I had to make a few changes to a SQL Saturday event recently. The repo is public, and some of the organizers submit PRs for their changes, and others send me an email/message/text/etc. for a change. In this case, an organizer just asked for a couple of image updates to their site. I opened VS Code, created a branch, added a URL for the images, and submitted my own PR. After the build, I deployed it.
And it didn't work.
I had a broken image. I checked the URL in code and realized I had "events" copied before the URL, which wasn't valid. Ok, edit the URL to be correct and repeat: new PR, build, merge, deploy.
And it didn't work.
I was looking at the code live on the site, the code in the repo, and I was trying to reconcile paths and file names and keys and values and a few other things.

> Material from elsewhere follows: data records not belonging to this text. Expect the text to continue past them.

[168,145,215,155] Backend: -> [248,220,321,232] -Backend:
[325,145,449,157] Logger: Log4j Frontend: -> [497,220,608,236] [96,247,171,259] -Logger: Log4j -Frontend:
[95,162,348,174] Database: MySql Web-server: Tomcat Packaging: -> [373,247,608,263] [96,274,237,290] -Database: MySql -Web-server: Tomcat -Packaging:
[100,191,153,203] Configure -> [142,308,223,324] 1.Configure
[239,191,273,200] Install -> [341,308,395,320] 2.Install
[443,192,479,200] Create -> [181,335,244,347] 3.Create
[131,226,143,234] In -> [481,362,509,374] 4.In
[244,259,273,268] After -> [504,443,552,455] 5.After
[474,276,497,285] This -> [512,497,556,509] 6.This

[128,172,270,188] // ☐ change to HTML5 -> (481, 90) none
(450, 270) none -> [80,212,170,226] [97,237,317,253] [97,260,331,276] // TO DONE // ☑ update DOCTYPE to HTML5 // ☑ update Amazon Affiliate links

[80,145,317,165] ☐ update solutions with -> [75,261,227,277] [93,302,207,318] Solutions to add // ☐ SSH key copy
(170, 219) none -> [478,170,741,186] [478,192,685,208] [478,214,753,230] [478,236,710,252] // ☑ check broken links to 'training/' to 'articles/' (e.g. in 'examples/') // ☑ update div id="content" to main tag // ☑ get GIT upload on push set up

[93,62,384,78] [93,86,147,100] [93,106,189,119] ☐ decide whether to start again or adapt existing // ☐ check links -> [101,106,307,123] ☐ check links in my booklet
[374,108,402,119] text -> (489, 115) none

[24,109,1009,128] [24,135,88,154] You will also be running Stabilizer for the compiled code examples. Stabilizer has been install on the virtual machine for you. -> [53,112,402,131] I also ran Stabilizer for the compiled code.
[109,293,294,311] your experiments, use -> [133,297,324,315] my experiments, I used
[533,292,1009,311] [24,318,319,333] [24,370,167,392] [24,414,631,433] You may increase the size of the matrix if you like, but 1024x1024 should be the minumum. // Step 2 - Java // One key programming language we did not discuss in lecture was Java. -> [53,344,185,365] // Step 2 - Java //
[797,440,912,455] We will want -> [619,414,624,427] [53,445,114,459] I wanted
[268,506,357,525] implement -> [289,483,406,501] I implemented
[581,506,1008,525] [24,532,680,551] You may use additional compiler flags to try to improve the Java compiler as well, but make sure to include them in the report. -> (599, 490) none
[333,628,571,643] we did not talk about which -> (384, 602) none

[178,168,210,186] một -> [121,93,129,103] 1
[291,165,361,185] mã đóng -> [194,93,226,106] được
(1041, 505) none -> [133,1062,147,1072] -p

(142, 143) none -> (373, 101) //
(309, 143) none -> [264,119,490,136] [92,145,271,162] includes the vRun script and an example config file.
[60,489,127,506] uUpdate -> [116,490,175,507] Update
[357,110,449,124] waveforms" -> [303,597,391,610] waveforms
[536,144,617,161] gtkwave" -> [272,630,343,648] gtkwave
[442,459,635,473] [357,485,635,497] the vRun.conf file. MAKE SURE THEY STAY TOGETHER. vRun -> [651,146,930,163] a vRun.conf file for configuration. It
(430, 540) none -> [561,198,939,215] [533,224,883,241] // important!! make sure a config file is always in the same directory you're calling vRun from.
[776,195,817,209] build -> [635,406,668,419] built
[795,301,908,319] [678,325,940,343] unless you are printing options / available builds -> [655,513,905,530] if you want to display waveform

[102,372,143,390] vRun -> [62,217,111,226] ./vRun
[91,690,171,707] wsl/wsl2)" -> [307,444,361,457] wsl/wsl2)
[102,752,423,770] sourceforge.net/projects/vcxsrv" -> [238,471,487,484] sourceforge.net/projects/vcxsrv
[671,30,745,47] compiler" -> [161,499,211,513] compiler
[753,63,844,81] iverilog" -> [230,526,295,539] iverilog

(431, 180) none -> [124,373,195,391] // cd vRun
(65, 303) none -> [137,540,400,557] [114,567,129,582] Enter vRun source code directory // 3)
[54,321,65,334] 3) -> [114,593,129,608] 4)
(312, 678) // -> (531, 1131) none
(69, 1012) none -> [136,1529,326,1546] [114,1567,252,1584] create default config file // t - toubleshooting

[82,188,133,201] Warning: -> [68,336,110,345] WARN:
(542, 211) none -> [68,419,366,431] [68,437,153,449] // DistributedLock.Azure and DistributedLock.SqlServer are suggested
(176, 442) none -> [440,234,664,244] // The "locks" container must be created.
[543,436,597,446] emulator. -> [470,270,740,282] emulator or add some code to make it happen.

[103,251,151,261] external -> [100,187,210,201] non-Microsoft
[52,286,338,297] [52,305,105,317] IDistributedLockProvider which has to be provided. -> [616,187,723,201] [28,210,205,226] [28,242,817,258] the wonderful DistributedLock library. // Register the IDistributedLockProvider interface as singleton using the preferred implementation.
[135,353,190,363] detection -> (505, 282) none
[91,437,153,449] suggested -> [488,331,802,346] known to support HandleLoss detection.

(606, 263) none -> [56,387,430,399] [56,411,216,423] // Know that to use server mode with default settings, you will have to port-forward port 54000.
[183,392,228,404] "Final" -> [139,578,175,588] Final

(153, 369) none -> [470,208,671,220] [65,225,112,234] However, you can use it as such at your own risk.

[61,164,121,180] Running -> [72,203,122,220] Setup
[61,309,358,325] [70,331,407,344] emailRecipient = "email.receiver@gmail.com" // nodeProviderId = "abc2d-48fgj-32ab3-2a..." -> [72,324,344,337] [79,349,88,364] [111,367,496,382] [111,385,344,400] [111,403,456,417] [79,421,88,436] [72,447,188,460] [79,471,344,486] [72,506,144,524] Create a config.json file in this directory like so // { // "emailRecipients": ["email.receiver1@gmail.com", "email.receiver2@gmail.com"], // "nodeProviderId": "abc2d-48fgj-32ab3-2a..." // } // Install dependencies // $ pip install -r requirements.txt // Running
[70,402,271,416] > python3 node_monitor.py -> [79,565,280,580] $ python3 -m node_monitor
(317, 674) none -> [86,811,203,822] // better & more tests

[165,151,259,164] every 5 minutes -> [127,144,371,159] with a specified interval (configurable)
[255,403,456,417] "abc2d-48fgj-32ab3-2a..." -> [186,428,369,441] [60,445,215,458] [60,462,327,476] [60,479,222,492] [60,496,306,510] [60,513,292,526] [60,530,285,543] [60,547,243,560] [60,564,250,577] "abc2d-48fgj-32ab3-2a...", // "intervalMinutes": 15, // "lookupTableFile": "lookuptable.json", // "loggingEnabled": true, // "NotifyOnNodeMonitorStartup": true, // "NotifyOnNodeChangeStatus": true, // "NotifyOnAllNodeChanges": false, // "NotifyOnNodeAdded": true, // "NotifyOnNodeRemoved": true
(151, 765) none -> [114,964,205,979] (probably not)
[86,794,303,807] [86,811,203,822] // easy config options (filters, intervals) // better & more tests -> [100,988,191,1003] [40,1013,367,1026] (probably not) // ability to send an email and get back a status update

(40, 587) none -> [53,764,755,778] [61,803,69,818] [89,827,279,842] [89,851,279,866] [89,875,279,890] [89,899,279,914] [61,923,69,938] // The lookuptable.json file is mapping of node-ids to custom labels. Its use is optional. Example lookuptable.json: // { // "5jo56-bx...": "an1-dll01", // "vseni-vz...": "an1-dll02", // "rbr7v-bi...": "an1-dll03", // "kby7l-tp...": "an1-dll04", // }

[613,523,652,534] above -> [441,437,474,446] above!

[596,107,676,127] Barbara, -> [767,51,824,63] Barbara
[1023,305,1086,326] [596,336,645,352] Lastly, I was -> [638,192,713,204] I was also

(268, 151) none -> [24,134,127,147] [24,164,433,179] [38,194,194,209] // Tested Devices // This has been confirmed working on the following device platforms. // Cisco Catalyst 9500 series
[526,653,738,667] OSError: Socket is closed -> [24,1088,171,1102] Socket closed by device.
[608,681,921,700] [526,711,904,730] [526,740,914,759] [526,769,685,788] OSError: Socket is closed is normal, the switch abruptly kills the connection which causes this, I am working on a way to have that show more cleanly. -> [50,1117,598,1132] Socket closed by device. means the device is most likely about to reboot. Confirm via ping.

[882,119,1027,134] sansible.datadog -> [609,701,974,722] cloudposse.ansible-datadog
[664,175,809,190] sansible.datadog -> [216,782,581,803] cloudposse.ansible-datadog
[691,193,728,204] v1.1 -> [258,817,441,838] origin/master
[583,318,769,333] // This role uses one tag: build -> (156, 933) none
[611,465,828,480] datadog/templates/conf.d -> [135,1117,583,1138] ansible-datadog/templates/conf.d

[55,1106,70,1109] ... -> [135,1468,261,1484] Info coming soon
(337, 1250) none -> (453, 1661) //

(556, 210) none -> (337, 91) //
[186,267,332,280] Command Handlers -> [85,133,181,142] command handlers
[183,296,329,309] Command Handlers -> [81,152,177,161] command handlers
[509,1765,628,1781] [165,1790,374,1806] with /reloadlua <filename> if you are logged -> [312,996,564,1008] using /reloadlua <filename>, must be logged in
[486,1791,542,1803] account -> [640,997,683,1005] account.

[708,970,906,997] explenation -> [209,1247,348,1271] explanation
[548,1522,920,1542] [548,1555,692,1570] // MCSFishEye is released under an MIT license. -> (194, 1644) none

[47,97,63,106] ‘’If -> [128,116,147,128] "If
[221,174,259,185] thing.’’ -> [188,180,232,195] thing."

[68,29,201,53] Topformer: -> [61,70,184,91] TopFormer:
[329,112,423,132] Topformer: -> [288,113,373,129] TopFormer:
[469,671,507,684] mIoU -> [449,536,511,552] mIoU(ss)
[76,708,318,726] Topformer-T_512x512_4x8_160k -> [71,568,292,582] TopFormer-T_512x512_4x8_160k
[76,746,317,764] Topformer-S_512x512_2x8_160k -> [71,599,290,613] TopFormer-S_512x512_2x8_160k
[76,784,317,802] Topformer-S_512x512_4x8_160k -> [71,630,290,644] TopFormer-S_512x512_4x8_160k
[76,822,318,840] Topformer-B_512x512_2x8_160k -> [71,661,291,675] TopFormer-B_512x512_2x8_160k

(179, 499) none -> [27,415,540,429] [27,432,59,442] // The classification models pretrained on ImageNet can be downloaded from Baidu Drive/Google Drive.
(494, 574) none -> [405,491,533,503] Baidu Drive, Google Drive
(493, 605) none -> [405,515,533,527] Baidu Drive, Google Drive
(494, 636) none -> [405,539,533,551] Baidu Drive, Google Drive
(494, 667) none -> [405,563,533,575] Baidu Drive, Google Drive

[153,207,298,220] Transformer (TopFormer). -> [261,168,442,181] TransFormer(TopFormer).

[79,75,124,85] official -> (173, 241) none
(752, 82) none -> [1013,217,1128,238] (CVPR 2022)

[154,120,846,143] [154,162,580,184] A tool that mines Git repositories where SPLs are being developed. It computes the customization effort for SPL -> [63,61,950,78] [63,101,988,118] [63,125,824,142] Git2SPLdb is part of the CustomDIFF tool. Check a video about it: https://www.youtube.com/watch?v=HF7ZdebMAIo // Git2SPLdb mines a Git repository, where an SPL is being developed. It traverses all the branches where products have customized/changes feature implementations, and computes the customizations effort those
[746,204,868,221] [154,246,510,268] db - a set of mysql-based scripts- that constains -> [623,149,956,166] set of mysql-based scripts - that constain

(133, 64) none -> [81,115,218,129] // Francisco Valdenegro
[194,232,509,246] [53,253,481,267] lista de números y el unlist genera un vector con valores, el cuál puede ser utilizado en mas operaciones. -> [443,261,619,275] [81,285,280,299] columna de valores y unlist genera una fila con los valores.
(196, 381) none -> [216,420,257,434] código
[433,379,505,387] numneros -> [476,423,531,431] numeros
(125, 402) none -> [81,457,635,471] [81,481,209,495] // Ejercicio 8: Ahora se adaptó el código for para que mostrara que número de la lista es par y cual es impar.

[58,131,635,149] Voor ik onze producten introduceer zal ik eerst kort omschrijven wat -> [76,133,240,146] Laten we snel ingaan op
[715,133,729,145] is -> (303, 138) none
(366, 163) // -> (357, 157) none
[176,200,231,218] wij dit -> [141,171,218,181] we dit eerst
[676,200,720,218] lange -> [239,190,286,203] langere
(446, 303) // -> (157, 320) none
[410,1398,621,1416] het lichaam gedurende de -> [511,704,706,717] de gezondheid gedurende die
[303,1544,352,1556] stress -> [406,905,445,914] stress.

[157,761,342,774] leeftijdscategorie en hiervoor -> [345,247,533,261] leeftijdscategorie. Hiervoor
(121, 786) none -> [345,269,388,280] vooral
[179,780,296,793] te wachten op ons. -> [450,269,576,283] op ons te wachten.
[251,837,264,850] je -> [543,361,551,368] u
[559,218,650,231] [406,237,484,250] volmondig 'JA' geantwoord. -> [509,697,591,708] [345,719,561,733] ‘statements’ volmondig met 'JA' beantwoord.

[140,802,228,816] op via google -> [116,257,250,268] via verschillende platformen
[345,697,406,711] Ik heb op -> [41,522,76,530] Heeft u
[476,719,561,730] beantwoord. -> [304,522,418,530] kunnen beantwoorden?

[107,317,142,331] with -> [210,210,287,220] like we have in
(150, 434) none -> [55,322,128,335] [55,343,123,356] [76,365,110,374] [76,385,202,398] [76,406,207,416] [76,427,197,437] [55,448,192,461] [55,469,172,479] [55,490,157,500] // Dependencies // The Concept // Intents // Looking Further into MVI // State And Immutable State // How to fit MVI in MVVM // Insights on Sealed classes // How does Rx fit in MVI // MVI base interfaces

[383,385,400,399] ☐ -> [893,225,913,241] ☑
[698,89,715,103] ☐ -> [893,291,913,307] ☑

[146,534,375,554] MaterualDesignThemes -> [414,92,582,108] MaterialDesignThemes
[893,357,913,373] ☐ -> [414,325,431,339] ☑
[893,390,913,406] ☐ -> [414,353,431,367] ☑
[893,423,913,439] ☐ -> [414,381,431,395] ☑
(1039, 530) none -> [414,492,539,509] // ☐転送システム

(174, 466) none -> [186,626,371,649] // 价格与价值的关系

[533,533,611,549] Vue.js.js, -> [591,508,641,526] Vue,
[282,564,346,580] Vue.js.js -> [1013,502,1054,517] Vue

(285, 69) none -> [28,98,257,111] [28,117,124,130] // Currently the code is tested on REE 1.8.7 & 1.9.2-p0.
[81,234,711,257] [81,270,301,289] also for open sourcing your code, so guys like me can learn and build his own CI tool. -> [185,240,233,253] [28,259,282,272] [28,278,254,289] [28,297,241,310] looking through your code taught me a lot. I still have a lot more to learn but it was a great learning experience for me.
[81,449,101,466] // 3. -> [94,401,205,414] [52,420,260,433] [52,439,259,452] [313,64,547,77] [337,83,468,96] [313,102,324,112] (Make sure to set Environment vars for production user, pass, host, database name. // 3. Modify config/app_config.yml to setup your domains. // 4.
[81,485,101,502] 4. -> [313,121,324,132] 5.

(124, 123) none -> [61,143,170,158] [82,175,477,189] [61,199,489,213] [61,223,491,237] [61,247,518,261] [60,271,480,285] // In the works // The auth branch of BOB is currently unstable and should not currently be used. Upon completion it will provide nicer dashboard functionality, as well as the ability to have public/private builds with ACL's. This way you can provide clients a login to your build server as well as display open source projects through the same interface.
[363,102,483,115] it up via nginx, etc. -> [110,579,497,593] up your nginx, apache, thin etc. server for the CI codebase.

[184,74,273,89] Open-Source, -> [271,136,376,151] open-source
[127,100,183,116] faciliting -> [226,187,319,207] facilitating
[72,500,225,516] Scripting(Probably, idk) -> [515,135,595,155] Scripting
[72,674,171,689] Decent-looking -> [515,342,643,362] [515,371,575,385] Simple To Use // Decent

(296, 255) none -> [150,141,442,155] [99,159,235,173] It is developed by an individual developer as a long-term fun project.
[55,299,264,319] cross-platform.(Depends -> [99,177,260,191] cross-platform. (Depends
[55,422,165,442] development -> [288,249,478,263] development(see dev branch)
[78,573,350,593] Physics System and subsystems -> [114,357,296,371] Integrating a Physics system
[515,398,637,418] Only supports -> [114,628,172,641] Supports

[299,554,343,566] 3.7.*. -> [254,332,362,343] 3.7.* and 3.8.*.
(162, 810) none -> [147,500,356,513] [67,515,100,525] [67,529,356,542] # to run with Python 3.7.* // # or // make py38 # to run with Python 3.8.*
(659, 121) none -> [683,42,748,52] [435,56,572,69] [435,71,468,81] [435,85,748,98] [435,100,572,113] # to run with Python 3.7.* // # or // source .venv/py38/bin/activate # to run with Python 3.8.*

I realized the world for a developer hadn't changed a lot, and in fact, I was in the age-old loop: deploy, patch, patch the patch, fix the patch for the patch, and so on. I don't even know that I could have gotten better here with testing, as these were one-off data changes that affected the site for users. If I enter the wrong data, it's wrong. I can't easily test for this.
I have written code that was wrong, and a few simple tests would have caught my issues. I've also written code that isn't easy to test. If I am adding or changing data, it's hard to test that. Often, I might do some copy/pasting between the code and the test to generate the test. If I've typoed something, the typo continues through the test (in some cases). Even using a code generator or an AI to produce the INSERT or UPDATE code might not solve the problem. They might read my typos in a prompt.
One of the best things to help code quality in the last few decades is continuous integration (CI), where we have automated systems that compile code, test it, and run it. It's not perfect, but it does help reduce the silly mistakes many of us likely make every day when writing code. These can't prevent typos and issues, but if we are testing intermediate systems, hopefully somewhere along the way, a human or AI agent tries to verify that the things we were typing exist and can catch a typo.
In this case, I had to find where I'd mistyped the line and realized that I had the path wrong. The image was in a subfolder and I needed to add that to the img url.
Working with data is hard, and it's a constant source of simple mistakes. I don't know we'll ever get away from patching the patch when data manipulation is involved.